I don’t believe there is another country on earth that makes long-term stays for foreigners as easy as the Philippines does.

So, now you know How long can you stay in the Philippines if you are a US citizen?

6 thoughts on “How long can you stay in the Philippines if you are a US citizen?”

  1. My boyfriend has long wanted to visit the country and is checking on getting a tourist visa. Is there something that he needs to do to make sure he gets granted? He is worried that he cannot enter given that my marital status is married, will it matter if he is getting a tourist visa?

    1. Hello Lynn. Here’s your second question and my attempted answer. I am sorry but I am very confused becuaseI’m not sure about the citizenships and counties you are asking about. How about you please answer these questions first, and then I can do better:

      1. Your current citizenship?
      2. Your boyfriend’s citizenship?
      3. Your location/residency?
      4. Your boyfriend’s location/residency?
      5. What country is your boyfriend checking on getting a tourist visa to visit?

      Thanks for your help on this, because I have no idea what country you are talking about when you refer to “the country” and such.

      Thanks for the help

  2. Hello Dave,, I’m planning on visiting the Philippine sometime in July of this year for 6months and I know that you are allowed to stay up to 30 days ,so I was searching on how to stay longer and came across your article. But I’m a little confused with your kiss technique are you saying that I’m to buy the ticket and go to the Philippine and after I’m there within 30 days cancel my return reservation and buy a ticket for Macau then go to the immigration office for an extension. would i not have to still leave the country. doesn’t immigration stamp your pass port coming and going

    1. Hello Edward, thanks for writing in.

      First of all, no foreigner is getting in on a tourist visa at this time. Hope that will change by July but hey, at this time last year I thought that COVID would be winding down by July of last year … so do not make any non-refundable purchases as of yet. There is virtually no vaccine coming into the Philippines and no real plan for vaccinating people after the vaccine becomes available.

      New cases are soaring and even Filipino citizens, who can enter really, have to do 10ays mandatory quarantine (restricted to their rooms) in a government-approved quarantine hotel. Also, the airlines can not fly in more than 1500 passengers (total of all flights by all airlines landing in Manila) per day (of any nationality), so seats are very difficult to come by.

      That said, to answer your particular query, it is much simpler than you are making it. Assuming we are back operating under the pre-COVID rules,

      Step One: You buy a one-way ticket from your US exit point to Manila.

      Step Two: Then you also buy a one-way ticket from Manila to Macau (or any other cheap destination outside the Philippines) for a date not more than 30 days from the date your US ticket has you scheduled to arrive in the Philippines. All you need is your electronic recipe for that onward ticket, emailed to you by the airline you booked on.

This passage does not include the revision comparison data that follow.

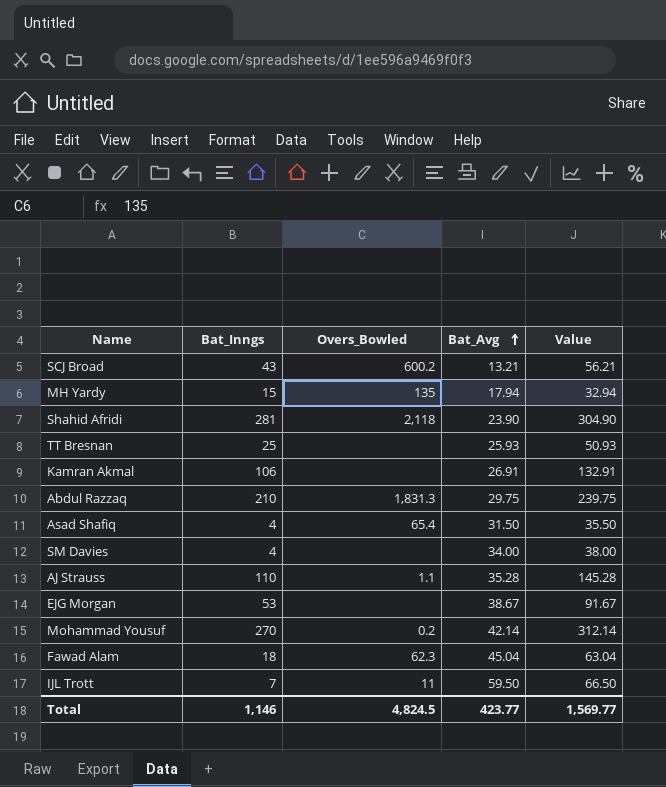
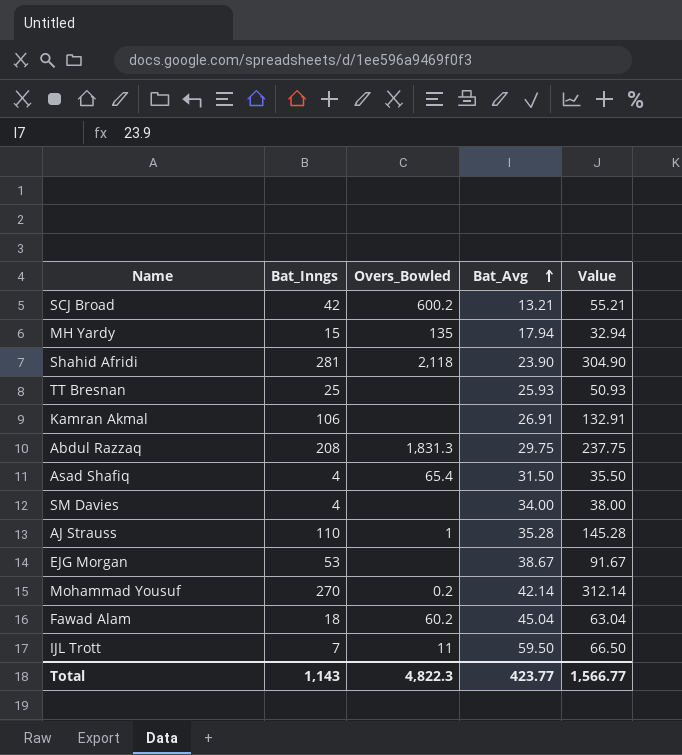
SCJ Broad | Bat_Inngs: 43 -> 42
SCJ Broad | Value: 56.21 -> 55.21
Abdul Razzaq | Bat_Inngs: 210 -> 208
Abdul Razzaq | Value: 239.75 -> 237.75
AJ Strauss | Overs_Bowled: 1.1 -> 1
Fawad Alam | Overs_Bowled: 62.3 -> 60.2
Total | Bat_Inngs: 1,146 -> 1,143
Total | Overs_Bowled: 4,824.5 -> 4,822.3
Total | Value: 1,569.77 -> 1,566.77

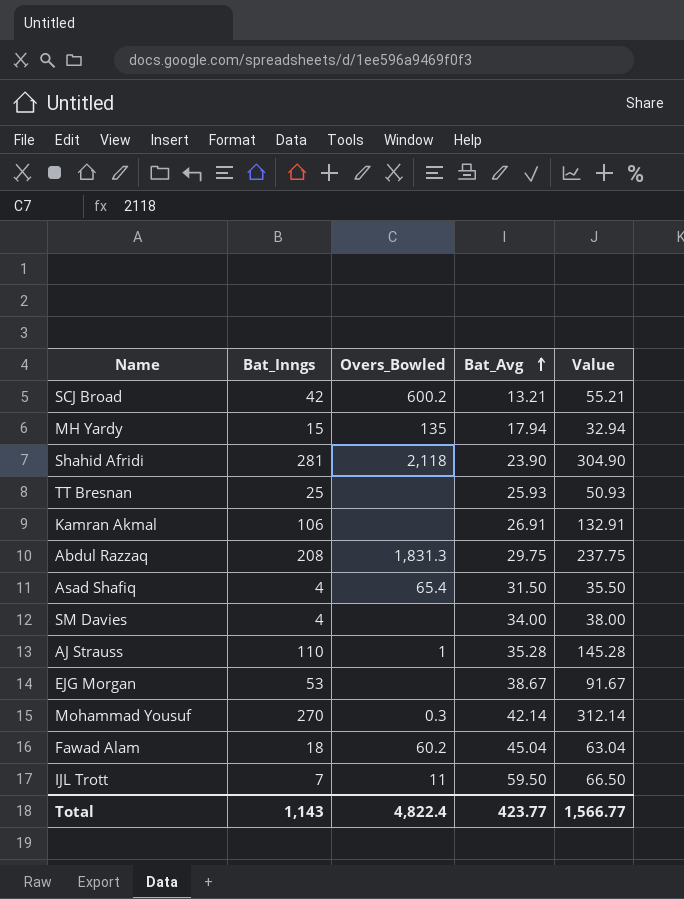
Mohammad Yousuf | Overs_Bowled: 0.2 -> 0.3
Total | Overs_Bowled: 4,822.3 -> 4,822.4

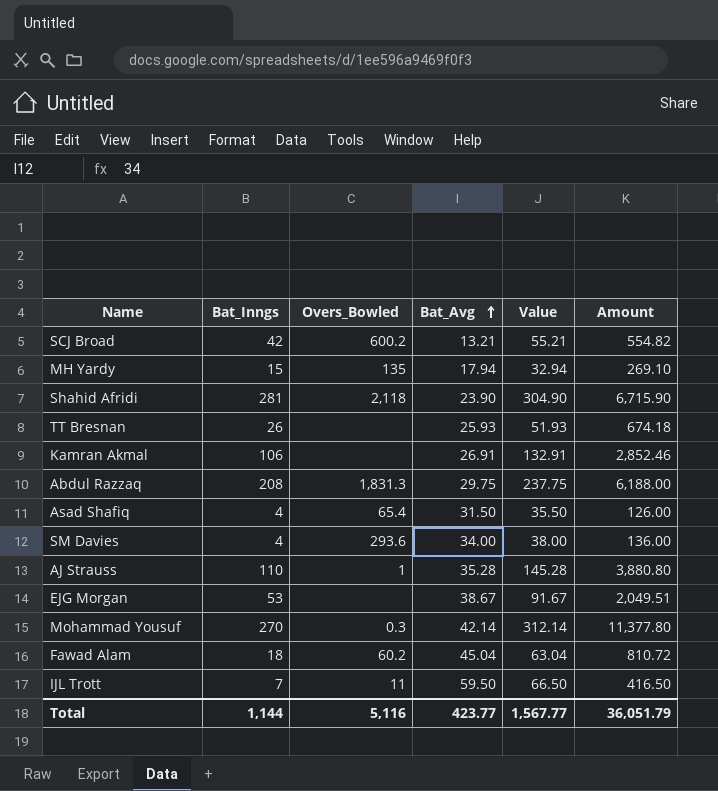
column Amount | formula: none -> [Bat_Inngs] * [Bat_Avg]
TT Bresnan | Bat_Inngs: 25 -> 26
TT Bresnan | Value: 50.93 -> 51.93
SM Davies | Overs_Bowled: none -> 293.6
Total | Bat_Inngs: 1,143 -> 1,144
Total | Overs_Bowled: 4,822.4 -> 5,116
Total | Value: 1,566.77 -> 1,567.77

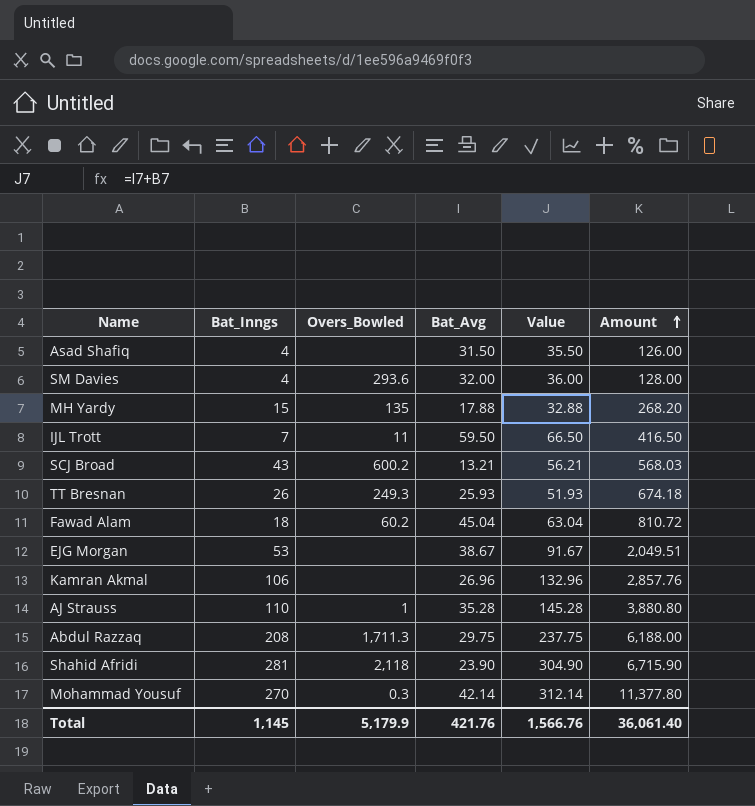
row order: Bat_Avg ascending -> Amount ascending
Asad Shafiq | Overs_Bowled: 65.4 -> none
SM Davies | Bat_Avg: 34.00 -> 32.00
SM Davies | Value: 38.00 -> 36.00
SM Davies | Amount: 136.00 -> 128.00
MH Yardy | Bat_Avg: 17.94 -> 17.88
MH Yardy | Value: 32.94 -> 32.88
MH Yardy | Amount: 269.10 -> 268.20
SCJ Broad | Bat_Inngs: 42 -> 43
SCJ Broad | Value: 55.21 -> 56.21
SCJ Broad | Amount: 554.82 -> 568.03
TT Bresnan | Overs_Bowled: none -> 249.3
Kamran Akmal | Bat_Avg: 26.91 -> 26.96
Kamran Akmal | Value: 132.91 -> 132.96
Kamran Akmal | Amount: 2,852.46 -> 2,857.76
Abdul Razzaq | Overs_Bowled: 1,831.3 -> 1,711.3
Total | Bat_Inngs: 1,144 -> 1,145
Total | Overs_Bowled: 5,116 -> 5,179.9
Total | Bat_Avg: 423.77 -> 421.76
Total | Value: 1,567.77 -> 1,566.76
Total | Amount: 36,051.79 -> 36,061.40

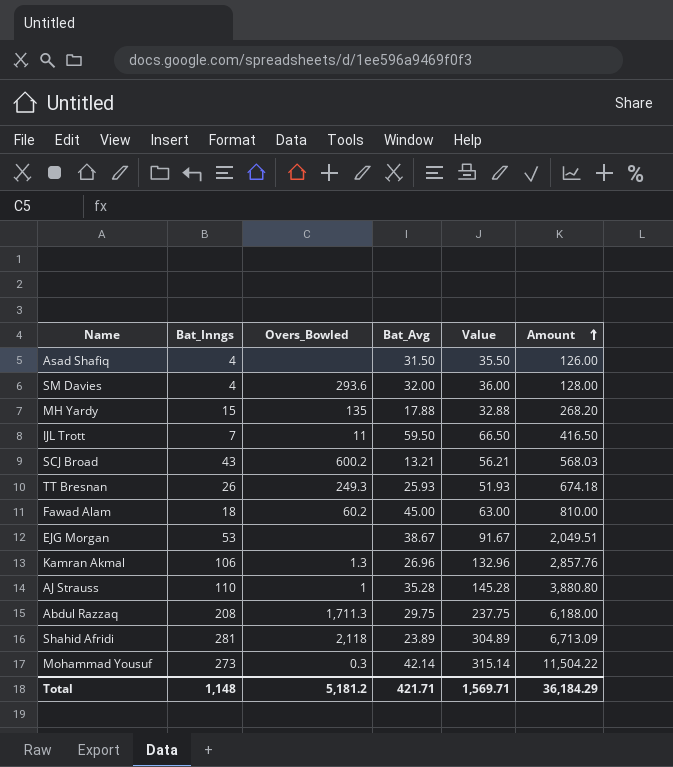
Fawad Alam | Bat_Avg: 45.04 -> 45.00
Fawad Alam | Value: 63.04 -> 63.00
Fawad Alam | Amount: 810.72 -> 810.00
Kamran Akmal | Overs_Bowled: none -> 1.3
Shahid Afridi | Bat_Avg: 23.90 -> 23.89
Shahid Afridi | Value: 304.90 -> 304.89
Shahid Afridi | Amount: 6,715.90 -> 6,713.09
Mohammad Yousuf | Bat_Inngs: 270 -> 273
Mohammad Yousuf | Value: 312.14 -> 315.14
Mohammad Yousuf | Amount: 11,377.80 -> 11,504.22
Total | Bat_Inngs: 1,145 -> 1,148
Total | Overs_Bowled: 5,179.9 -> 5,181.2
Total | Bat_Avg: 421.76 -> 421.71
Total | Value: 1,566.76 -> 1,569.71
Total | Amount: 36,061.40 -> 36,184.29

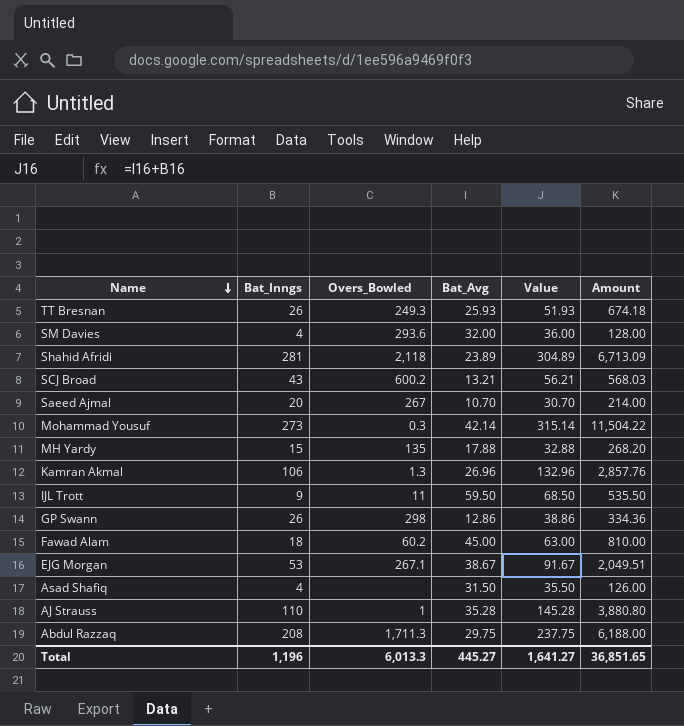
row order: Amount ascending -> Name descending
row Saeed Ajmal: none -> 20 | 267 | 10.70 | 30.70 | 214.00
IJL Trott | Bat_Inngs: 7 -> 9
IJL Trott | Value: 66.50 -> 68.50
IJL Trott | Amount: 416.50 -> 535.50
row GP Swann: none -> 26 | 298 | 12.86 | 38.86 | 334.36
EJG Morgan | Overs_Bowled: none -> 267.1
Total | Bat_Inngs: 1,148 -> 1,196
Total | Overs_Bowled: 5,181.2 -> 6,013.3
Total | Bat_Avg: 421.71 -> 445.27
Total | Value: 1,569.71 -> 1,641.27
Total | Amount: 36,184.29 -> 36,851.65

      When you got to board your Manila-bound flight, the airline is going to ask you to show onward travel (might ask you at an intermediate-te stop), so you show them the Macau electronic ticket you bought just for this purpose.

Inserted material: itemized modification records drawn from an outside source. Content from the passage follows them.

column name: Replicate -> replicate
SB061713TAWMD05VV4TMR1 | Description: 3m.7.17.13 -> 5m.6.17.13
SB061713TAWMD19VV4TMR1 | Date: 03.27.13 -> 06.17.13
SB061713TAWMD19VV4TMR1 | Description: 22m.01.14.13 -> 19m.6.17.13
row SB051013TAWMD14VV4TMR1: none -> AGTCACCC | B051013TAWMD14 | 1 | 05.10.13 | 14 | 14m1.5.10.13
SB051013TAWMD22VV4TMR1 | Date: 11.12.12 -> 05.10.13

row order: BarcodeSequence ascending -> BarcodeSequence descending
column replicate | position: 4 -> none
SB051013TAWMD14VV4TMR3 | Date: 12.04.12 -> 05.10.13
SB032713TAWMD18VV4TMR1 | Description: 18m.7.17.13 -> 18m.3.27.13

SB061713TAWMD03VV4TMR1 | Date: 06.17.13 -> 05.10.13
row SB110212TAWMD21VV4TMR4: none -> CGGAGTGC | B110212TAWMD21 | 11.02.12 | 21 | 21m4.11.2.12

      The Immigration officer at Manila has the right to ask to see the proof on onward travel, although I have never been asked for it … if s/he asks, you show them the same onward ticket you bought earlier.

      Again, under pre-COVID rules, you will get a 30-day “visa waiver” stamp entered in your passport, and you are legal and free for 30 days.

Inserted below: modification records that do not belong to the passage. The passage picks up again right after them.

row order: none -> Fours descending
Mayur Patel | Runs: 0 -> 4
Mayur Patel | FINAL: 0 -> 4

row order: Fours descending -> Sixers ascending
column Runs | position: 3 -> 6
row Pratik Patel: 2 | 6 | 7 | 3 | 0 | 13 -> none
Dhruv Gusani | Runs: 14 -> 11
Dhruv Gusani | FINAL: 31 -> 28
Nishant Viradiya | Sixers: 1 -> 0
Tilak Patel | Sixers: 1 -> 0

      Step Three: Before your initial 30days are up, you visit any Immigration Office across the country and happy for a 60-day extension of your initial 30-day passport visa stamp. You are now done with the onward travel requirements.

      The field offices do not require you to show proof of onward travel. Just renew your stamp every 60 days and you can stay here in the Philippines for as long as 36 months, two months at a time.

      Again all this presupposes all the migration rules revert to pre-COVID procedures, and I can not guess when, as or if this will happen. Be well.